Lord Mayor of Liverpool
- In office 1958–1959
- Preceded by: Frank Hamilton Cain L.L.D.
- Succeeded by: Herbert Neville Bewley C.B.E.

Personal details
- Born: 17 October 1908
- Died: 5 December 1989 (aged 81)

= Harry Livermore =

Sir Harry Livermore (1908–1989) was a Liverpool solicitor and local politician who served as Lord Mayor of Liverpool.

==Biography==
Livermore was educated at the Royal Grammar School, Newcastle upon Tyne and at the University of Durham. He qualified as a solicitor in 1930 and entered practice in Liverpool. In 1985 he represented many of the defendants in the stadium disaster in Heysel, Belgium. He was a partner in the law firm Silverman Livermore.

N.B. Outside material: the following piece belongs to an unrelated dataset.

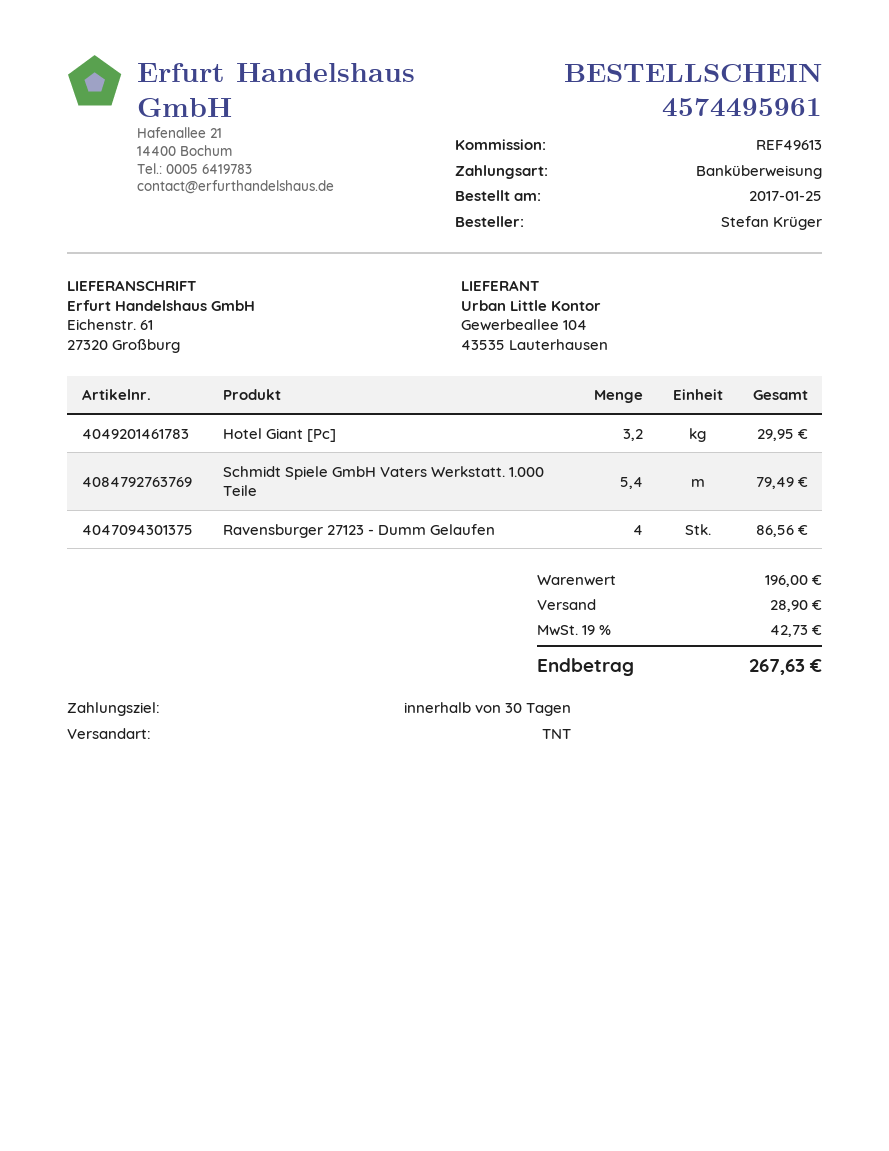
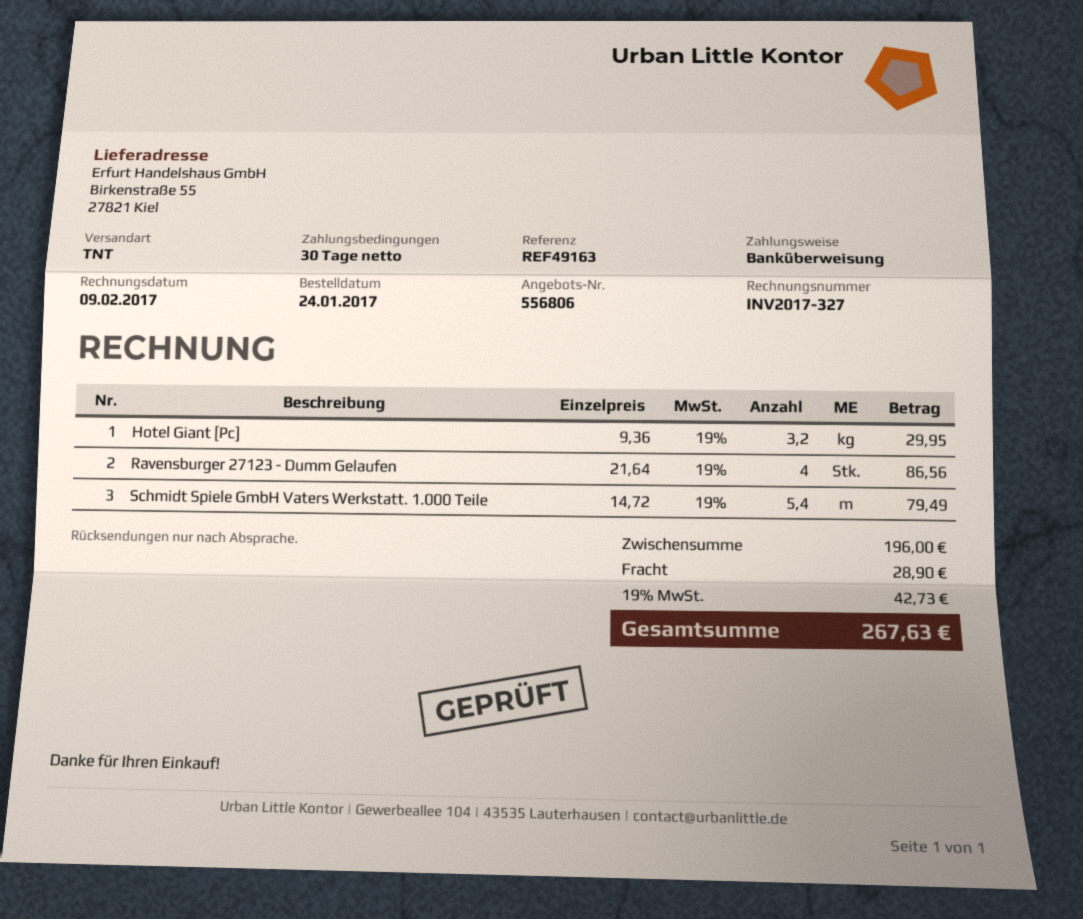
order date: 2017-01-25 -> 2017-01-24
reference: REF49613 -> REF49163
ship to: Eichenstr. 61, 27320 Großburg -> Birkenstraße 55, 27821 Kiel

He entered Liverpool City Council in 1945 as a labour candidate for Abercromby but lost his seat in 1947. He tried unsuccessfully for Castle Street Ward in 1950 election but gained a seat in his old ward of Abercromby in 1953. He was elected as an Alderman in 1955. He served as Lord Mayor of Liverpool from 1958–59.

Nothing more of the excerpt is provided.